Section 1983 creates a cause of action based on personal liability and predicated upon fault; thus, "to be liable under [Section] 1983, an individual defendant must have caused or participated in a constitutional deprivation." Pepper v. Village of Oak Park, 430 F.3d 809, 810 (7th Cir. 2005) (citations omitted). Merely naming a defendant in the caption is insufficient to state a claim. See Collins v. Kibort, 143 F.3d 331, 334 (7th Cir. 1998). Therefore, Plaintiff has failed to state a claim upon which relief can be granted.

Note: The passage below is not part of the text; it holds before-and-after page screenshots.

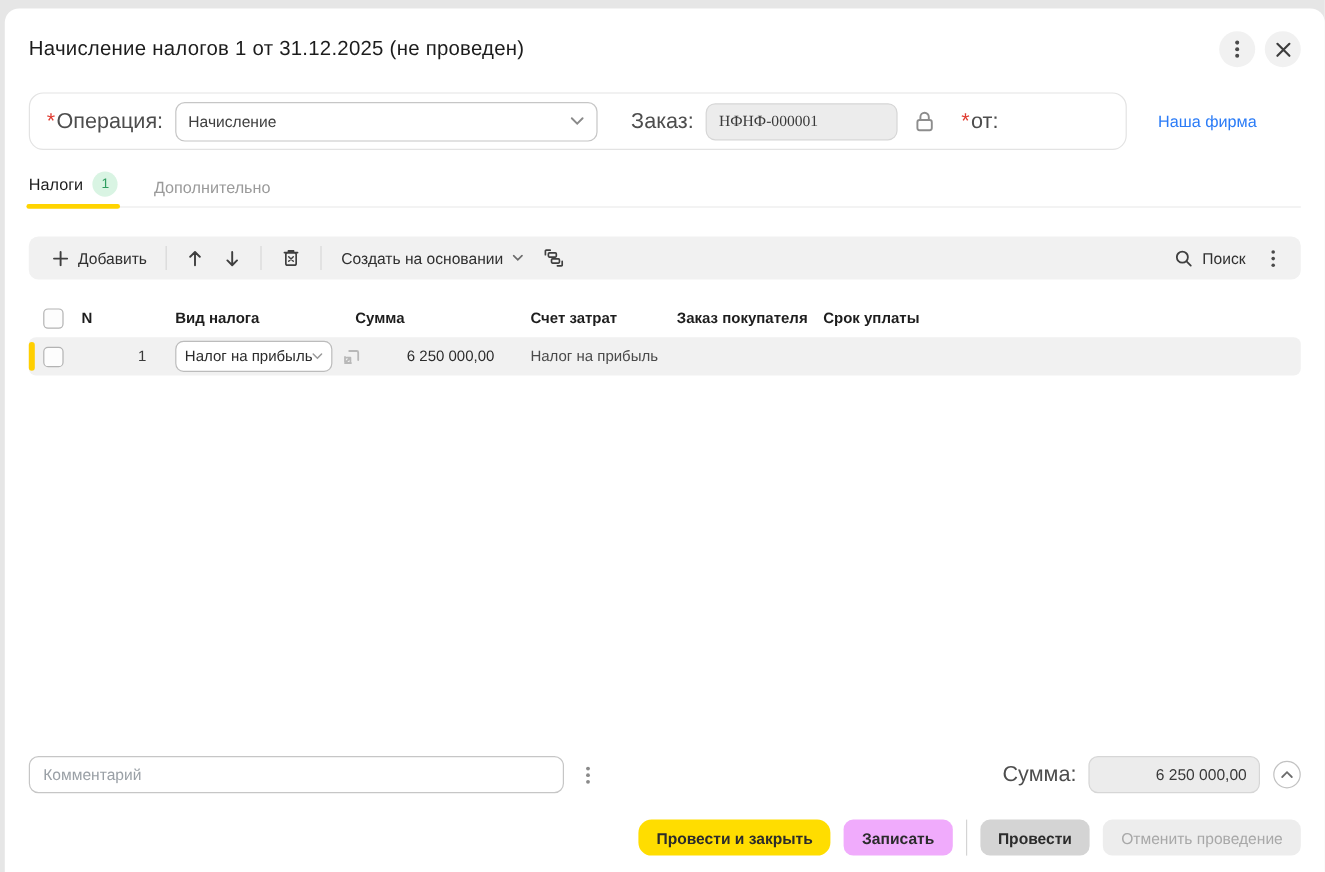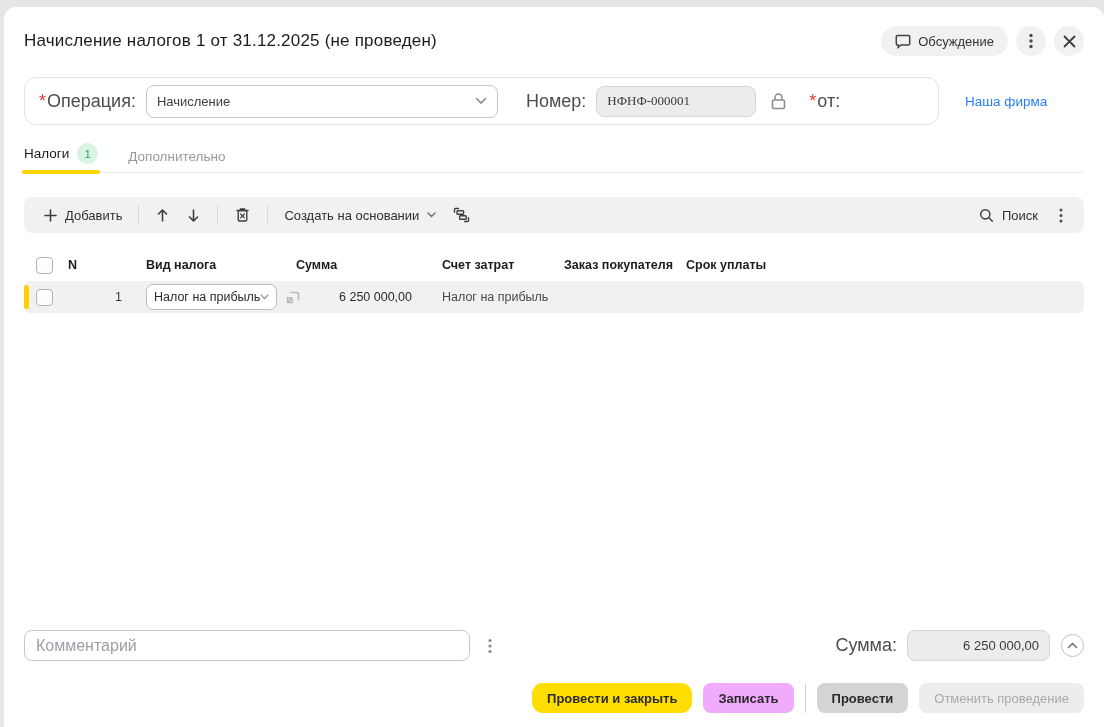--- a/index.html
+++ b/index.html
@@ -106,21 +106,21 @@
   }
   .cell-combo .val { font-size: 12.5px; color: #2b2b2b; flex: 1; white-space: nowrap; overflow: hidden; }
   .tax-cell { display: flex; align-items: center; gap: 9px; }
   .amount-cell { font-size: 12.5px; color: #2b2b2b; text-align: right; padding-right: 24px; }
   .text-cell { font-size: 12.5px; color: #4a4a4a; padding-left: 6px; }
   .spacer { flex: 1; }
   
   .footer-row { display: flex; align-items: center; height: 31px; flex: none; }
   .comment-input {
     width: 446px; height: 31px; border: 1px solid #c6c6c6; border-radius: 8px;
-    padding: 0 11px; font-size: 16px; color: #2b2b2b; font-family: inherit; outline: none;
+    padding: 0 11px; font-size: 13px; color: #2b2b2b; font-family: inherit; outline: none;
   }
   .comment-input::placeholder { color: #9aa0a6; }
   .kebab-flat { background: none; border: none; cursor: pointer; padding: 4px 8px; margin-left: 10px; display: flex; }
   .total-wrap { margin-left: auto; display: flex; align-items: center; }
   .total-field { width: 143px; text-align: right; margin-left: 10px; font-family: inherit; }
   .collapse-btn {
     width: 23px; height: 23px; border-radius: 50%; border: 1px solid #c2c2c2; background: #fff;
     margin-left: 11px; display: flex; align-items: center; justify-content: center; cursor: pointer;
   }
   
@@ -138,28 +138,20 @@
   svg { display: block; }
 </style>
 </head>
 <body>
 
 <div class="card">
 
   <div class="titlebar">
     <div class="title">Начисление налогов 1 от 31.12.2025 (не проведен)</div>
     <div class="titlebar-right">
-      <button class="pill-btn">
-        <span>
-          <svg width="16" height="15" viewBox="0 0 16 15">
-              <path d="M2.5 1.5h11a1.2 1.2 0 0 1 1.2 1.2v7a1.2 1.2 0 0 1-1.2 1.2H6l-2.8 2.4v-2.4H2.5a1.2 1.2 0 0 1-1.2-1.2v-7A1.2 1.2 0 0 1 2.5 1.5z" fill="none" stroke="#444" stroke-width="1.5"></path>
-            </svg>
-        </span>
-        <span>Обсуждение</span>
-      </button>
       <button class="circle-btn">
         <span>
           <svg width="4" height="16" viewBox="0 0 4 16">
               <circle cx="2" cy="2.5" r="1.7" fill="#4a4a4a"></circle>
               <circle cx="2" cy="8" r="1.7" fill="#4a4a4a"></circle>
               <circle cx="2" cy="13.5" r="1.7" fill="#4a4a4a"></circle>
             </svg>
         </span>
       </button>
       <button class="circle-btn">
@@ -176,21 +168,21 @@
     <div class="head-panel">
       <span class="lbl"><span class="req">*</span><span>Операция:</span></span>
       <div class="combo op-combo">
         <span class="val">Начисление</span>
         <span>
           <svg width="12" height="8" viewBox="0 0 12 8">
               <path d="M1.5 1.5l4.5 4.5 4.5-4.5" fill="none" stroke="#8a8a8a" stroke-width="1.6" stroke-linecap="round"></path>
             </svg>
         </span>
       </div>
-      <span class="lbl ml28">Номер:</span>
+      <span class="lbl ml28">Заказ:</span>
       <input class="ro-input num-input" readonly="" value="НФНФ-000001" style="">
       <span class="lock-wrap">
         <svg width="17" height="19" viewBox="0 0 17 19">
             <rect x="2.5" y="8" width="12" height="8.5" rx="1.8" fill="none" stroke="#8d8d8d" stroke-width="1.6"></rect>
             <path d="M5 8V5.5a3.5 3.5 0 0 1 7 0V8" fill="none" stroke="#8d8d8d" stroke-width="1.6"></path>
           </svg>
       </span>
       <span class="lbl ml22"><span class="req">*</span><span>от:</span></span>
     </div>
     <a class="firm-link">Наша фирма</a>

The complaint will be dismissed without prejudice and with leave to file an amended complaint.


IT IS HEREBY ORDERED that the complaint (Doc. 1) is DISMISSED without prejudice because it fails to state a claim against any named defendant upon which relief can be granted.

IT IS FURTHER ORDERED that on or before Monday, September 30, 2013, Plaintiff shall file an amended complaint. Any amended complaint will be subject to review pursuant to 28 U.S.C. § 1915A.

Plaintiff is ADVISED that if he fails to file a First Amended Complaint by the prescribed deadline this case will likely be closed pursuant to Federal Rule of Civil Procedure 41(b). See generally Ladien v. Astrachan, 128 F.3d 1051 (7th Cir. 1997); Johnson v. Kamminga, 34 F.3d 466 (7th Cir. 1994).

Plaintiff is ADVISED that, because his obligation to pay the $350.00 filing fee for this action was incurred at the time the action was filed, if he elects not to proceed with this action, he still must pay the filing fee.

Finally, Plaintiff is ADVISED that he is under a continuing obligation to keep the Clerk of Court and each opposing party informed of any change in his address; the Court will not independently investigate his whereabouts. This shall be done in writing and not later than 7 days after a transfer or other change in address occurs. Failure to comply with this order will cause a delay in the transmission of court documents and may result in dismissal of this action for want of prosecution. See FED. R. CIV. P. 41(b).